A successor is supposed to launch within a couple of months, according to the Fudzilla report which cites sources who have information about the original Shield tablet months before its launch. If the source is correct, the main highlight will certainly be what Nvidia claims to be the most powerful mobile chipset ever announced; the Tegra X1 SoC. The CPU in the chip features eight processing cores based on a 64-bit architecture with four ARM Cortex-A57 2MB L2 cores and another four ARM Cortex-A53 512KB L2 cores.
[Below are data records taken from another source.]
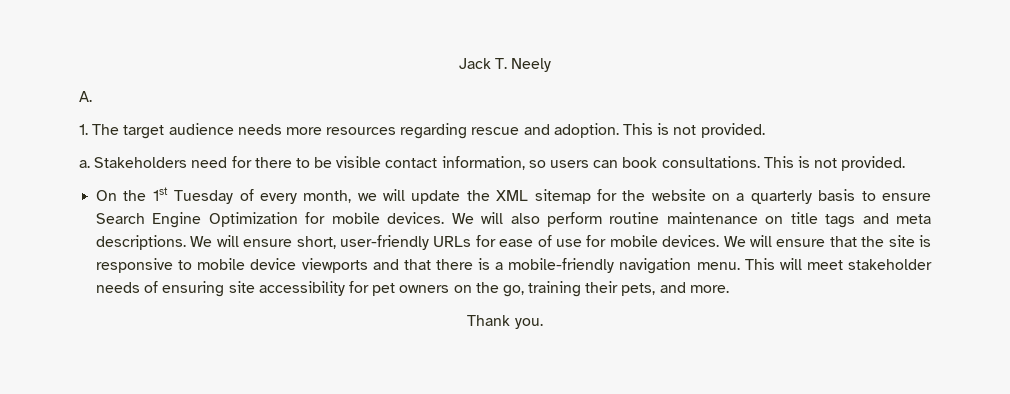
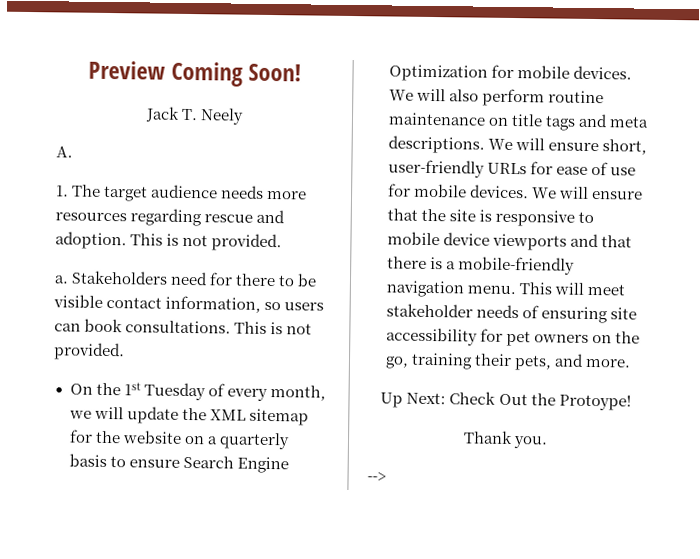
+ Preview Coming Soon!
+ Up Next: Check Out the Protoype!
+ -->

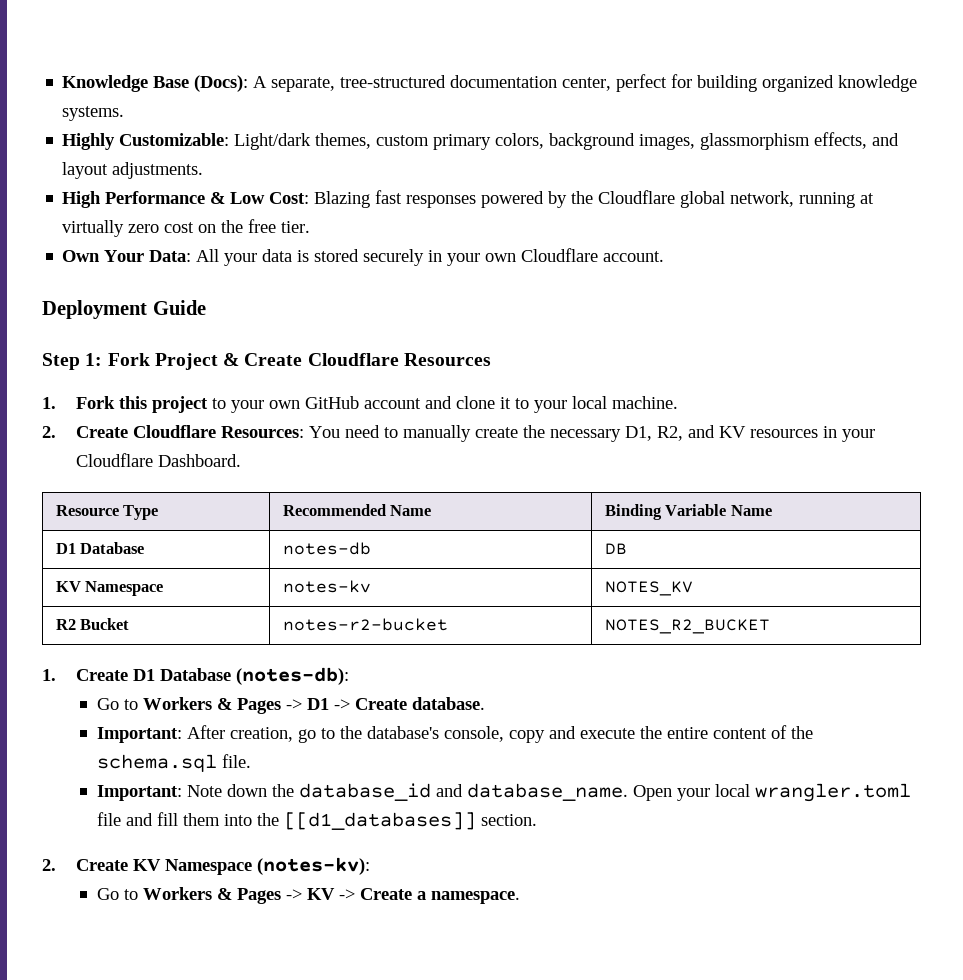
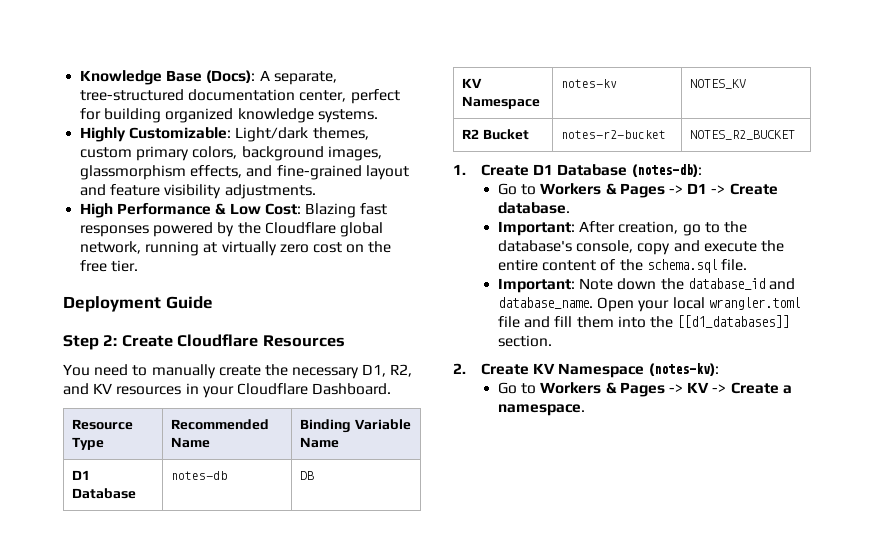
- Highly Customizable: Light/dark themes, custom primary colors, background images, glassmorphism effects, and layout adjustments.
+ Highly Customizable: Light/dark themes, custom primary colors, background images, glassmorphism effects, and fine-grained layout and feature visibility adjustments.
- Own Your Data: All your data is stored securely in your own Cloudflare account.
- Step 1: Fork Project & Create Cloudflare Resources
+ Step 2: Create Cloudflare Resources
- 1. Fork this project to your own GitHub account and clone it to your local machine.
- 2. Create Cloudflare Resources: You need to manually create the necessary D1, R2, and KV resources in your Cloudflare Dashboard.
+ You need to manually create the necessary D1, R2, and KV resources in your Cloudflare Dashboard.

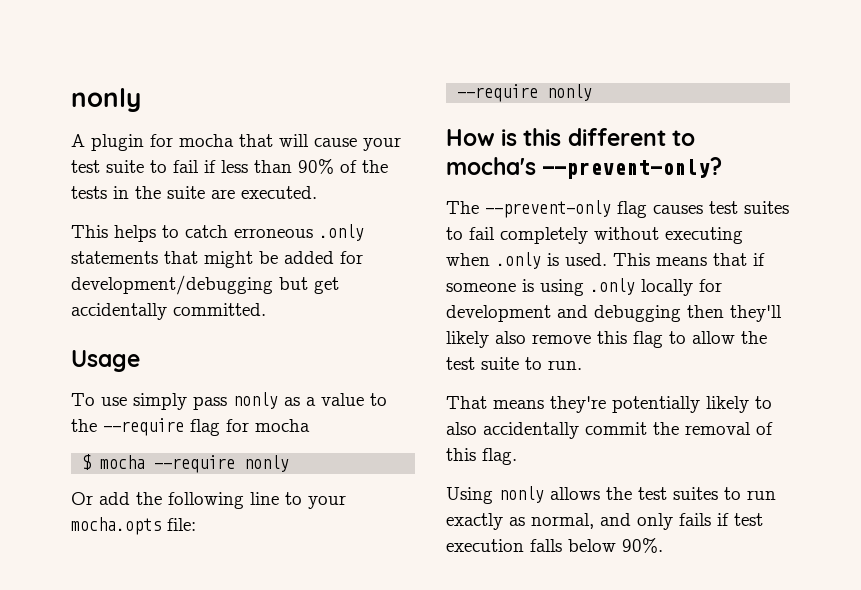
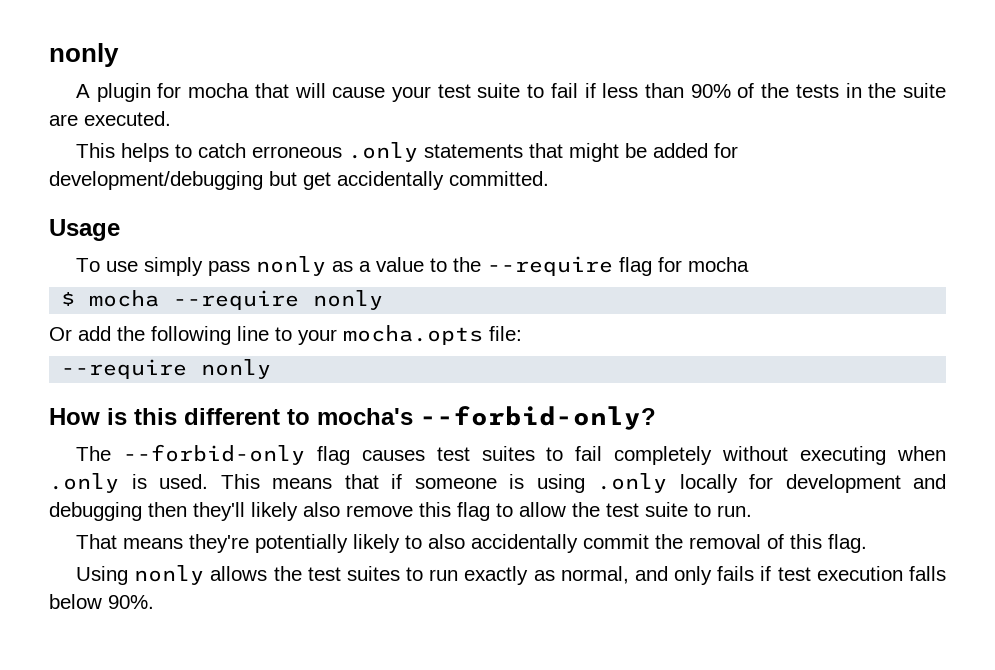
- How is this different to mocha's --prevent-only?
+ How is this different to mocha's --forbid-only?
- The --prevent-only flag causes test suites to fail completely without executing when .only is used.
+ The --forbid-only flag causes test suites to fail completely without executing when .only is used.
The SOC also packs a 256-core Maxwell GPU with support for DirectX 12, NVIDIA CUDA, OpenGL 4.5, OpenGL ES 3.1, and AEP support.

Compared to the Tegra K1 SoC, the Tegra X1 will offer significant performance improvements and a GPU that is 40 per cent more powerful, potentially making the new Shield device the ultimate Android gaming device at launch. The leak sources expect an 8-inch form factor, Android 5.0 Lollipop out of the box with perhaps some tweaks to the SHIELD controller. An LTE version may be made available, just as with last year's model.

The new iteration of the gaming-focussed tablet is rumoured to make its debut at the GPU Technology Conference 2015 (GTC 2015) in San Jose, scheduled for 17th March. Other than this gaming tablet it is expected that Nvidia will discuss and demo the high-performance Maxwell GM200 and a range of professional cards built upon it. There are also murmurings about a possible GM204 powered dual-chip card making an appearance.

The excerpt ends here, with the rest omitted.